You must clearly show the importance, significance, and novelty of your study.
After you explain your study rationale, you will state your hypothesis, if applicable.
You will show the assumption about the prevalence of your problem or the relationship between variables that you aim to test.
6. Study Design
Having explained your hypothesis, your proposal will then describe the specific study design you will use to test it.
Your proposal must describe the strengths and weaknesses of your selected study design.
You should include in your study design section:
1. Type of study population
2. Could you identify each element of the study population or not
3. The method that you will use to study your selected population
4. Your data collection method
5. Your plan to protect the confidentiality of all participants.
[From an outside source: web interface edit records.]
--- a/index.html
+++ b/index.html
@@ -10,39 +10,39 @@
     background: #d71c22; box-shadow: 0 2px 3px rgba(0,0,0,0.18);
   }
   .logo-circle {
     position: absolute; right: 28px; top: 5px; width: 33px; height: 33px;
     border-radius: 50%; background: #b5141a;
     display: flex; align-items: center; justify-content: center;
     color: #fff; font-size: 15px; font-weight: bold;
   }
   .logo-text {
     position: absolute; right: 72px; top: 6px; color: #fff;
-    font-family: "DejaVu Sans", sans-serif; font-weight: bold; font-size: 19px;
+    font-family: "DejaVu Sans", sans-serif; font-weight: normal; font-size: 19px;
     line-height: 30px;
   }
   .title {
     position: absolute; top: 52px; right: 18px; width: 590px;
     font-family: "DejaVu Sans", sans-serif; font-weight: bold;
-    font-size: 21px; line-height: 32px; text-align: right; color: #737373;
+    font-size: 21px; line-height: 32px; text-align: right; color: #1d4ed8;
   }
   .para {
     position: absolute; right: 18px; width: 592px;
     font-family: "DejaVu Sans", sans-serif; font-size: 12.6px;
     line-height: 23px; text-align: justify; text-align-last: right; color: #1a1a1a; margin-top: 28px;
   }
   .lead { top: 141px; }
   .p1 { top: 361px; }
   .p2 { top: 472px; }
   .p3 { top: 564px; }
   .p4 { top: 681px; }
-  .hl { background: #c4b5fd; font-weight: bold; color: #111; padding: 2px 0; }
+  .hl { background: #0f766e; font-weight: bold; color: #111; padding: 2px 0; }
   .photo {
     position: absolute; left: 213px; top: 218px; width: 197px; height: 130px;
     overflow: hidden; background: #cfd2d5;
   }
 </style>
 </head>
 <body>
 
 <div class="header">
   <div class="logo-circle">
7 Measurement Procedures and Sampling
In the measurement procedures part you should:
1. Describe the tools and instruments that you will use
2. Justify why you selected those tools and instruments
3. Outline their strengths and weaknesses
4. Explain the evidence for validity and reliability of the standard instruments
5. If you aim to apply changes to the standard instruments, explain the changes you will make
6. Explain how you plan to measure the main variables.
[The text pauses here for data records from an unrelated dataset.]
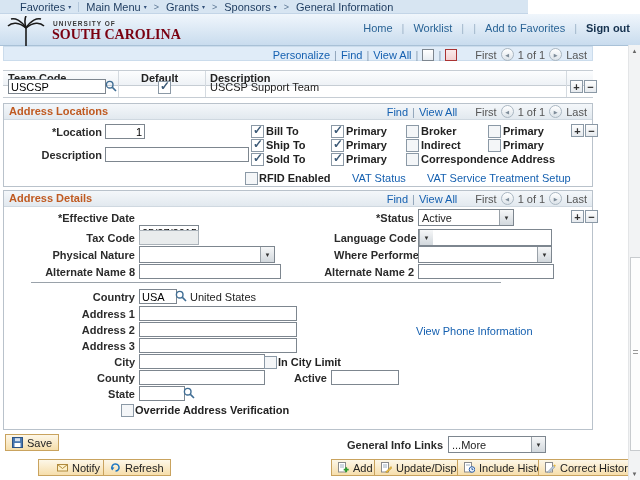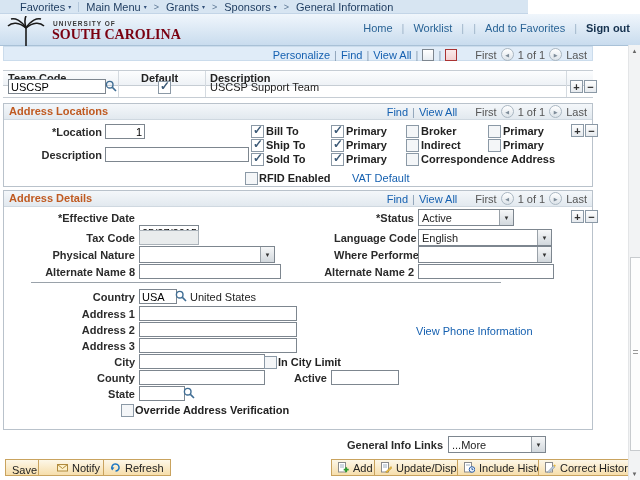--- a/index.html
+++ b/index.html
@@ -215,21 +215,22 @@
     <span class="cblbl" style="left:342px;top:49px;">Primary</span>
     <span class="cb" style="left:402px;top:49px;"></span>
     <span class="cblbl" style="left:417px;top:49px;">Correspondence Address</span>
 
     <span class="pm" style="left:567px;top:20px;">+</span>
     <span class="pm" style="left:581px;top:20px;">−</span>
   </div>
 
   <span class="cb" style="left:245px;top:172px;"></span>
   <span class="cblbl" style="left:259px;top:172px;">RFID Enabled</span>
-  <span class="link" style="left:352px;top:172px;">VAT Default</span>
+  <span class="link" style="left:352px;top:172px;">VAT Status</span>
+  <span class="link" style="left:427px;top:172px;">VAT Service Treatment Setup</span>
 
   <div class="box" style="left:3px;top:190px;width:588px;height:238px;">
     <div class="boxhdr">
       <span class="boxtitle">Address Details</span>
       <span class="nav">
         <span class="navlink">Find</span>
         <span class="sep">|</span>
         <span class="navlink">View All</span>
         <span style="margin-left:14px;">First</span>
         <span class="circ">◀</span>
@@ -246,21 +247,20 @@
       <span class="val">Active</span>
       <span class="arrowbox">▼</span>
     </div>
     <span class="pm" style="left:567px;top:19px;">+</span>
     <span class="pm" style="left:581px;top:19px;">−</span>
 
     <span class="lbl" style="left:31px;top:41px;width:100px;">Tax Code</span>
     <input class="inp" style="left: 135px; top: 39px; width: 54px;" disabled="" value="">
     <span class="lbl" style="left:330px;top:41px;width:80px;">Language Code</span>
     <div class="sel" style="left:414px;top:38px;width:132px;">
-      <span class="val">English</span>
       <span class="arrowbox">▼</span>
     </div>
 
     <span class="lbl" style="left:31px;top:58px;width:100px;text-align:right;">Physical Nature</span>
     <div class="sel" style="left:135px;top:55px;width:134px;">
       <span class="val"></span>
       <span class="arrowbox">▼</span>
     </div>
     <span class="lbl" style="left:330px;top:58px;width:80px;">Where Performed</span>
     <div class="sel" style="left:414px;top:55px;width:132px;">
@@ -311,21 +311,21 @@
     <span class="cb" style="left:117px;top:213px;"></span>
     <span class="cblbl" style="left:131px;top:213px;">Override Address Verification</span>
   </div>
 
   <span class="lbl" style="left:343px;top:439px;width:100px;">General Info Links</span>
   <div class="sel" style="left:448px;top:436px;width:96px;">
     <span class="val">...More</span>
     <span class="arrowbox">▼</span>
   </div>
 
-  <div class="btn" style="left:5px;top:459px;flex-direction:column;">
+  <div class="btn" style="left:5px;top:434px;">
     <svg width="11" height="11" viewBox="0 0 11 11">
       <rect x="0.5" y="0.5" width="10" height="10" fill="#4a78b0" stroke="#2d5384"></rect>
       <rect x="2.5" y="6" width="6" height="4" fill="#fff"></rect>
       <rect x="3" y="1.2" width="5" height="3" fill="#d7e2ef"></rect>
     </svg>
     <span>Save</span>
   </div>
   <div class="btn" style="left:38px;top:459px;padding-left:18px;">
     <svg width="11" height="11" viewBox="0 0 11 11">
       <rect x="0.5" y="2.5" width="10" height="6.5" fill="#fdf0c8" stroke="#b08a3c"></rect>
In the sampling part, you should:
1. Identify the size of your sampling population.
2. Identify the size of your selected samples.
3. Describe your sampling design.
8 Data Collection and Analysis
In the data collection and analysis part you should:
1. Explain your method for data collection.
2. Explain your data analysis strategy.
3. Identify your method for data analysis: is it manual or computerized.
4. Describe the data analysis software you will use for a computerized method.
The general structure of your research proposal include
1. Title Page
3. Table of Contents
5. Your proposed Methodology
6. Relevant institutional resources
7. List of references
The title page describes your proposed research project. It involves the title of your project, your name, affiliation, as well as your supervisors’ name.
The abstract summarizes your problem, objectives, methods, and solution.
The table of Contents itemizes the sections of the proposal.
The introduction section provides background information about your topic, literature review, your problem, objectives, and significance of your research.
The methodology section involves your study design, proposed method, measurement procedures and sampling, as well as data collection and analysis method.